START SUPPLIED INFORMATION

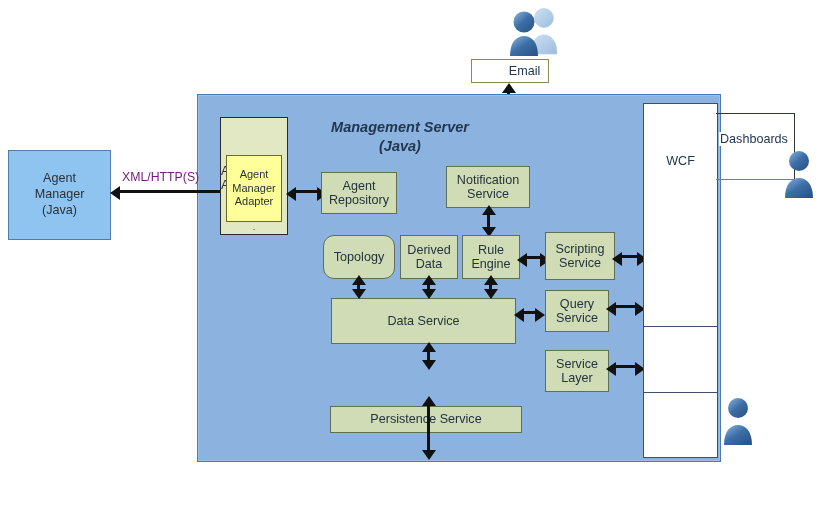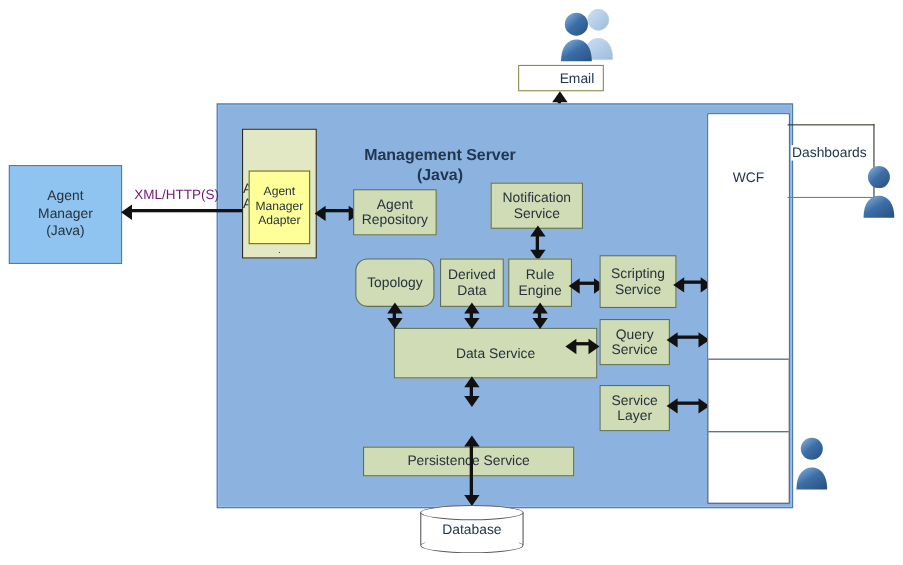--- a/index.html
+++ b/index.html
@@ -231,7 +231,7 @@
 
   <div class="box panel-server" style="left:197px; top:94px; width:524px; height:368px;"></div>
 
-  <div class="panel-server-title" style="left:310px; top:132px; width:180px;">
+  <div class="panel-server-title" style="left:310px; top:118px; width:180px;font-style:italic;">
     <div>Management Server</div>
     <div>(Java)</div>
   </div>

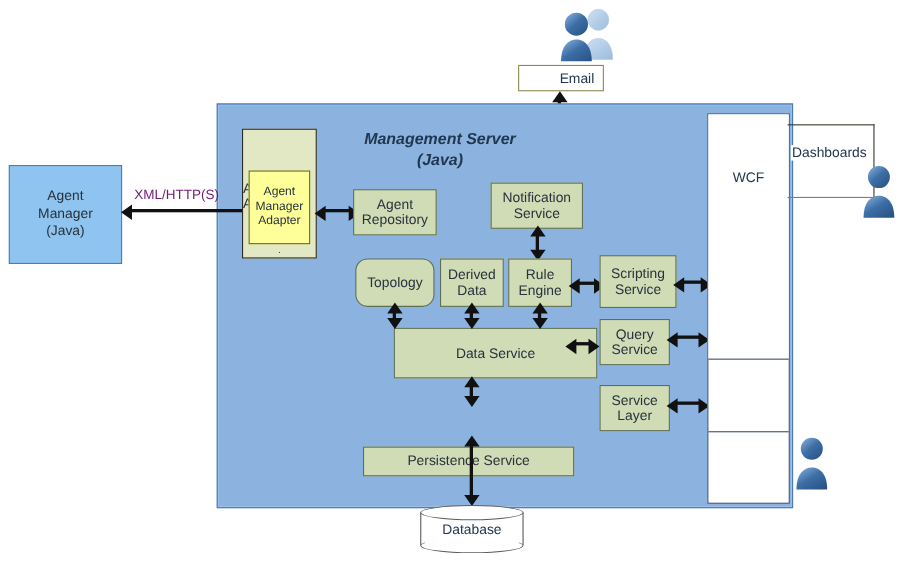--- a/index.html
+++ b/index.html
@@ -316,7 +316,7 @@
   <div class="arrow ar-left" style="left:606px; top:361.5px;"></div>
   <div class="arrow ar-right" style="left:635px; top:361.5px;"></div>
 
-  <div class="box svc" style="left:331px; top:298px; width:185px; height:46px;margin-left:27px;">
+  <div class="box svc" style="left:331px; top:298px; width:185px; height:46px;">
     <span>Data Service</span>
   </div>
 

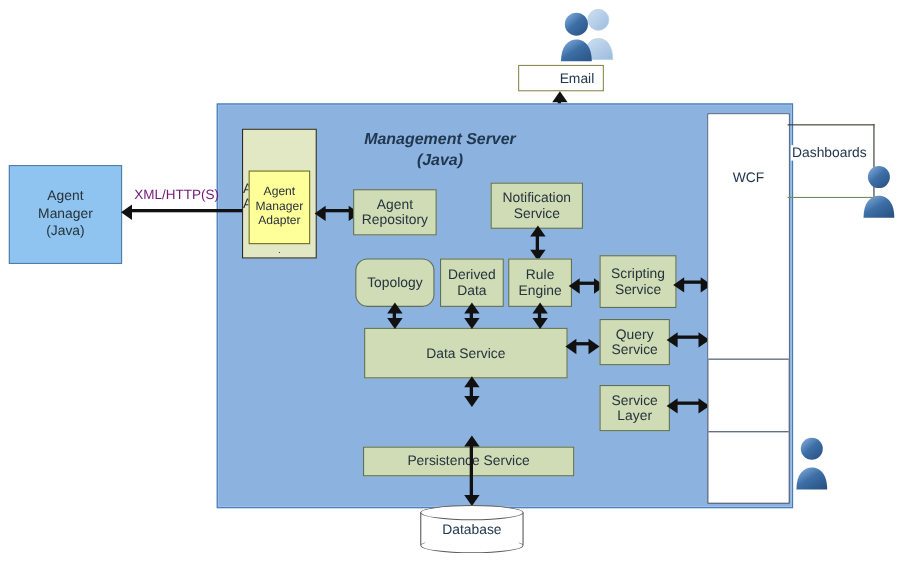--- a/index.html
+++ b/index.html
@@ -348,12 +348,6 @@
   <div class="arrow ar-up" style="left:421.5px; top:396px;"></div>
   <div class="arrow ar-down" style="left:421.5px; top:450px;"></div>
 
-  <div class="cyl" style="left:382px; top:459px; width:94px; height:44px;">
-    <div class="cyl-body"></div>
-    <div class="cyl-bot"></div>
-    <div class="cyl-top"></div>
-    <div class="cyl-label">Database</div>
-  </div>
 
   <div class="white-stack" style="left:643px; top:103px; width:75px; height:355px;"></div>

END SUPPLIED INFORMATION

• **TASK PROMPT**: For the word "panel", show every line of the entries that holds it.

• **RESPONSE AREA**:
   <div class="box panel-server" style="left:197px; top:94px; width:524px; height:368px;"></div>
-  <div class="panel-server-title" style="left:310px; top:132px; width:180px;">
+  <div class="panel-server-title" style="left:310px; top:118px; width:180px;font-style:italic;">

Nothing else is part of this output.